Brant gave up on the Americans. He dealt with the British and, with the assistance of Upper Canada Governor John Graves Simcoe, secured a large land grant along the Grand River that flowed north from Lake Erie in what is now Ontario. Brant moved the remnants of his Six Nations people to the fertile valley and together they developed the area while affording protection against a possible American invasion across the border at Niagara. Roads and towns were built and farms thrived.

Brant bought an additional 3,500 acres from the Mississauga nation at the western tip of Lake Ontario at Burlington Bay. He built a fine house on a cliff that afforded him a stunning vista over the lake. He lived in peace and until his death in November 1807.

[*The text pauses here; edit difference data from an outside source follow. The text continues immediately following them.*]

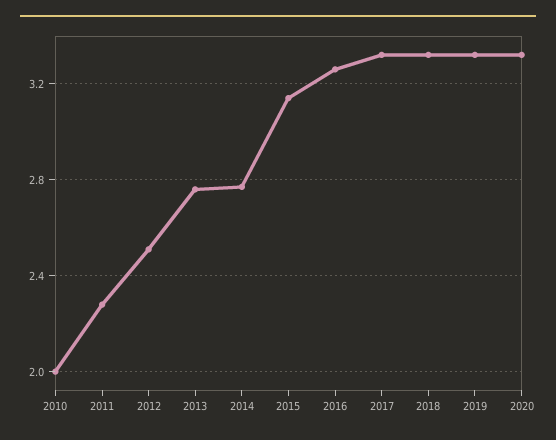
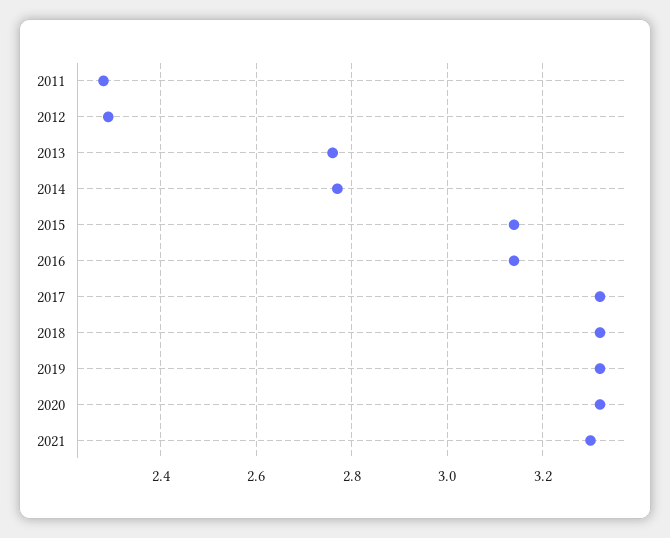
2010: 2 -> none
2012: 2.5 -> 2.3
2016: 3.25 -> 3.15
2021: none -> 3.3

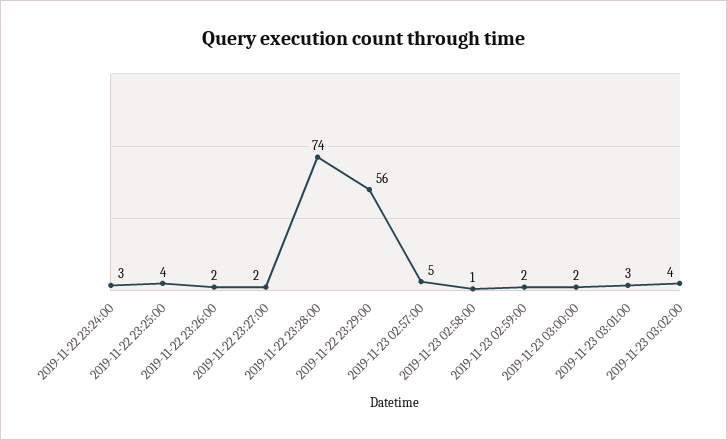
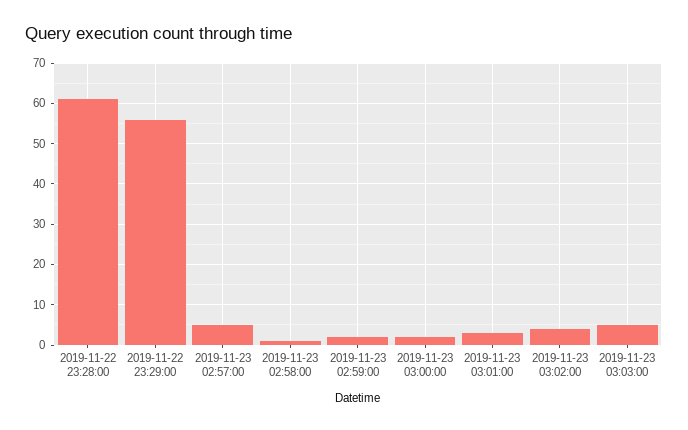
2019-11-22 23:24:00: 3 -> none
2019-11-22 23:25:00: 4 -> none
2019-11-22 23:26:00: 2 -> none
2019-11-22 23:27:00: 2 -> none
2019-11-22 23:28:00: 74 -> 60
2019-11-23 03:03:00: none -> 5

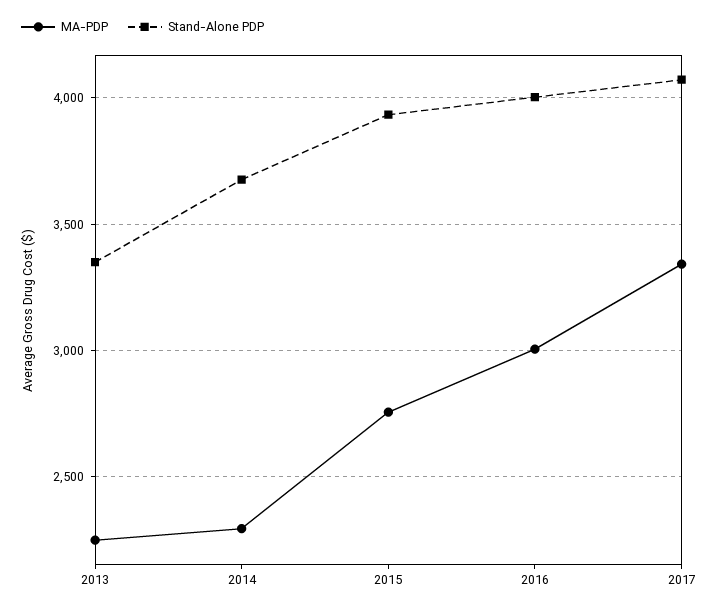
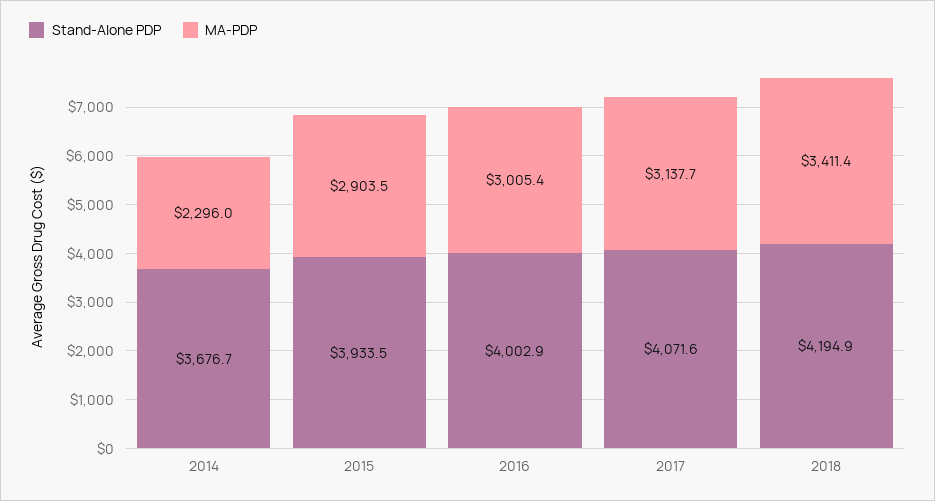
MA-PDP, 2013: 2250 -> none
Stand-Alone PDP, 2013: 3350 -> none
MA-PDP, 2015: 2750 -> 2903.5
MA-PDP, 2017: 3350 -> 3137.7
Stand-Alone PDP, 2018: none -> 4194.9
MA-PDP, 2018: none -> 3411.4

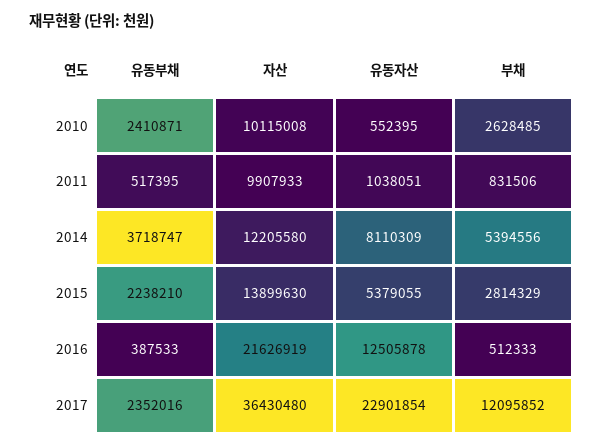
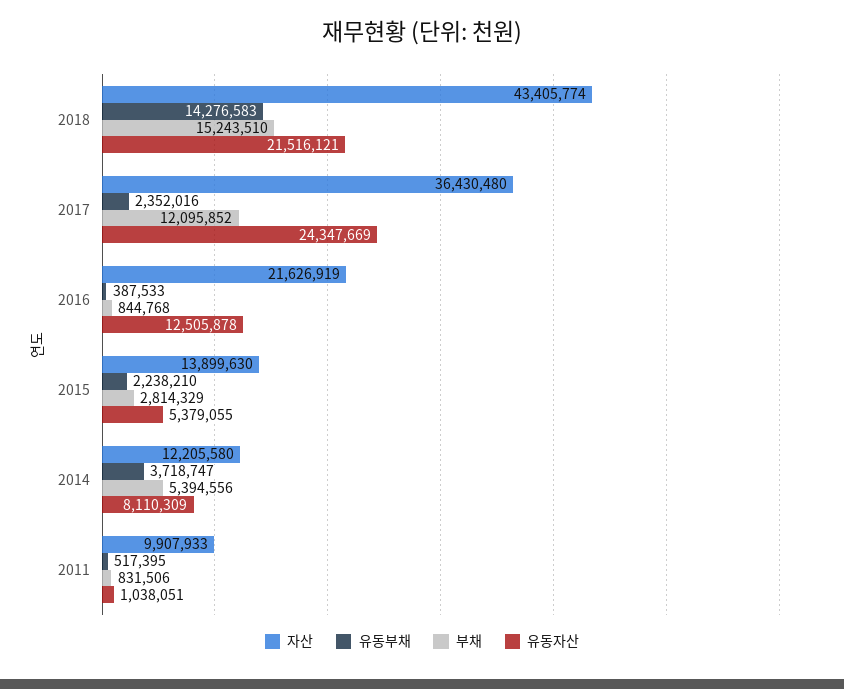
유동부채, 2010: 2410871 -> none
자산, 2010: 10115008 -> none
유동자산, 2010: 552395 -> none
부채, 2010: 2628485 -> none
부채, 2016: 512333 -> 844768
유동자산, 2017: 22901854 -> 24347669
자산, 2018: none -> 43405774
유동부채, 2018: none -> 14276583
부채, 2018: none -> 15243510
유동자산, 2018: none -> 21516121

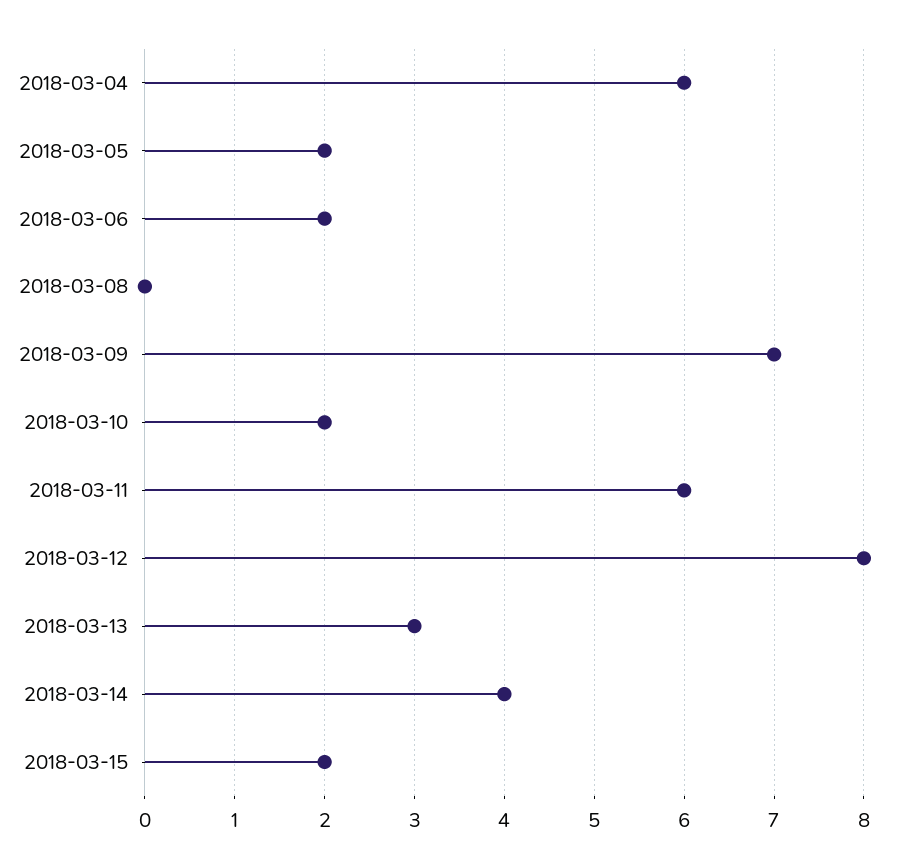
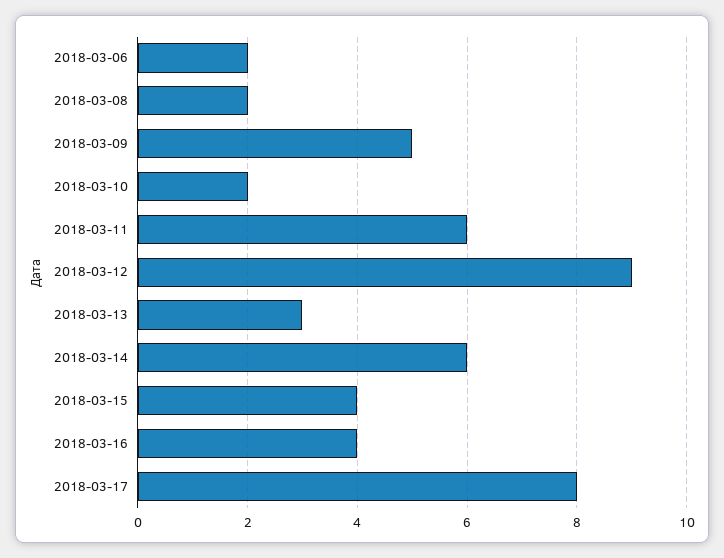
2018-03-04: 6 -> none
2018-03-05: 2 -> none
2018-03-08: 0 -> 2
2018-03-09: 7 -> 5
2018-03-12: 8 -> 9
2018-03-14: 4 -> 6
2018-03-15: 2 -> 4
2018-03-16: none -> 4
2018-03-17: none -> 8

Today, memory of Brant has been washed from America but Ontario has the city of Brantford, Burlington’s main street is Brant Street and its hospital is Joseph Brant Memorial. He is remembered as a diplomat, military leader, and a fierce defender of the dignity and rights of his people. The Iroquois confederation he helped form is remembered as an inspiration not only for Tecumseh but also for American and, later, Canadian leaders who admired its democratic nature and federal political structure. Brant and his struggles should be recalled when those living along the Grand River and elsewhere in Canada and the United States are reminded from time to time that their homes may well rest on Native land.